Article reviewed by: Pediatric & Neonatology Specialists, Department of Pediatrics & Neonatology, Vinmec Hai Phong International Hospital
Intussusception is a common surgical condition in young children, especially breastfed infants. It occurs when one segment of the intestine slides into an adjacent segment, leading to intestinal obstruction.
1. Causes of Intussusception in Breastfed Infants
The exact cause of acute intussusception in breastfed infants is unclear, but several theories are widely accepted:
🔹 Disproportionate growth between the ileum and cecum:
• At 4 months of age, the ileum and cecum are nearly equal in size.
• Between 4–12 months, the cecum grows faster, increasing the risk of intussusception.
Loose or absent attachment of the cecum and colon to the posterior abdominal wall.

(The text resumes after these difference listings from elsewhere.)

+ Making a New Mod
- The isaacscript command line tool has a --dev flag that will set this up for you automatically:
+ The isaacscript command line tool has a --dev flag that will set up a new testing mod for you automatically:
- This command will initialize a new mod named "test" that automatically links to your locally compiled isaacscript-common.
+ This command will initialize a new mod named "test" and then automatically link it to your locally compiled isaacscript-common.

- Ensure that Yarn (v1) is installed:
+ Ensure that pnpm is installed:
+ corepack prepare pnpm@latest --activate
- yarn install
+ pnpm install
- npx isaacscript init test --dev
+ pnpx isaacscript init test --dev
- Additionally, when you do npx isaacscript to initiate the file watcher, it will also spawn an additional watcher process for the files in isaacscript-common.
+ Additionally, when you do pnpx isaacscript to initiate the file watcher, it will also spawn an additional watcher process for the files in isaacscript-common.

🔹 Underlying conditions such as:
• Meckel’s diverticulum
• Small intestine tumors
• Polyps
• Worm infestations
🔹 Mesenteric lymph node inflammation:
• The Bauhin valve in breastfed infants may protrude into the colon.

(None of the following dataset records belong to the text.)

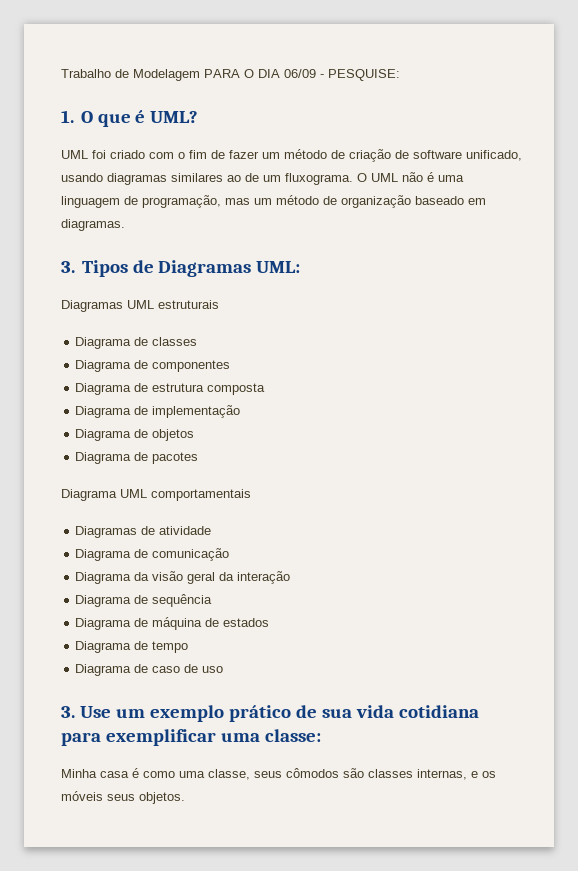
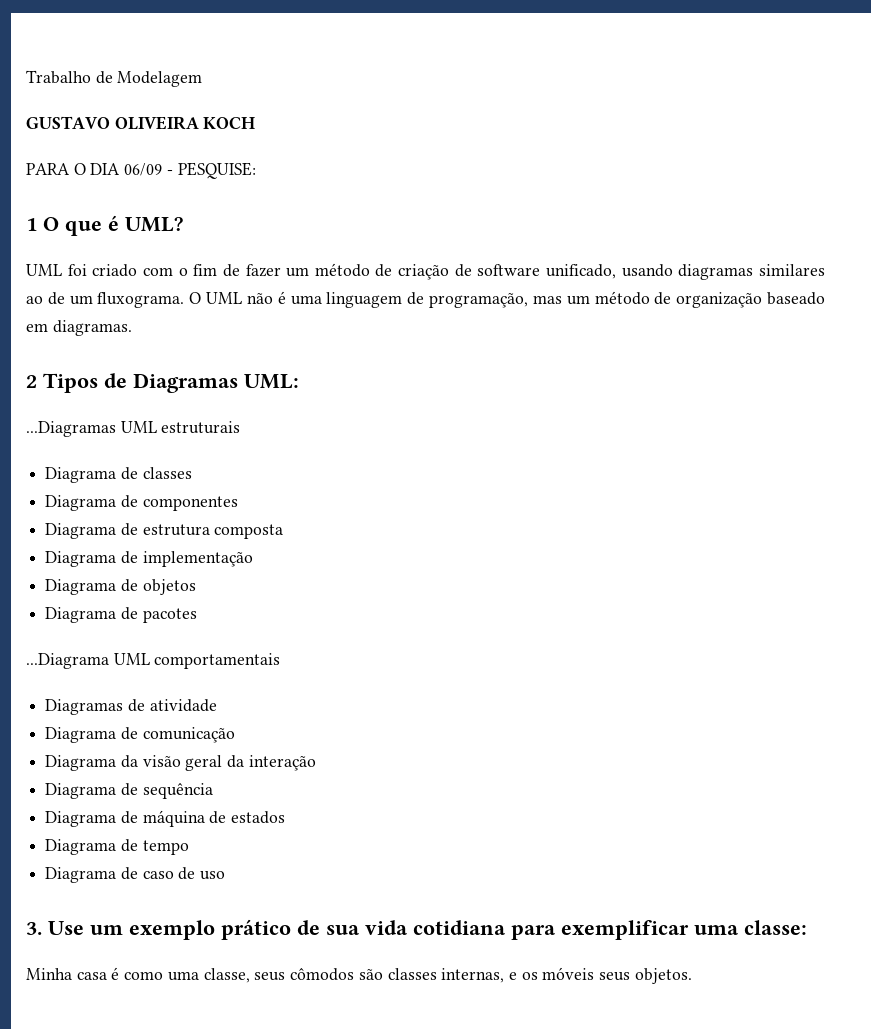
- Trabalho de Modelagem PARA O DIA 06/09 - PESQUISE:
+ Trabalho de Modelagem
+ GUSTAVO OLIVEIRA KOCH
+ PARA O DIA 06/09 - PESQUISE:
- 1. O que é UML?
+ 1 O que é UML?
- 3. Tipos de Diagramas UML:
+ 2 Tipos de Diagramas UML:
- Diagramas UML estruturais
+ ...Diagramas UML estruturais
- Diagrama UML comportamentais
+ ...Diagrama UML comportamentais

• Lymphoid tissue enlargement due to infection can obstruct small bowel motility.
🔹 Viral infections causing mesenteric lymphadenitis:
• Higher incidence of intussusception during respiratory infection seasons.
• Adenovirus, enterovirus, and other viral infections are commonly associated.
🔹 Opposing peristaltic waves in the ileocecal region:
• Ileal peristalsis moves forward, while colonic peristalsis moves backward toward the cecum.
2. Symptoms of Intussusception in Breastfed Infants
✔ Severe, Colicky Abdominal Pain:
• Infant suddenly screams in pain, twists their body, arches their back, and kicks their legs.
• Pain episodes occur suddenly and last 5–15 minutes.
• Pain causes nighttime awakening, daytime irritability, refusal to play or breastfeed.
• Attacks repeat frequently, making the infant progressively weaker and exhausted.
✔ Vomiting:
• Occurs as early as the first pain episode.
• Initially contains undigested food, later progresses to green or yellow vomit.
✔ Bloody, Mucous-Streaked Stool:
• May appear immediately or within 24 hours after onset.
• Stools may be red or brown, containing blood-streaked mucus.
• In some cases, fresh blood droplets may be visible in the diaper.
✔ Bowel Obstruction Symptoms:
• Complete obstruction leads to absent gas and stool passage.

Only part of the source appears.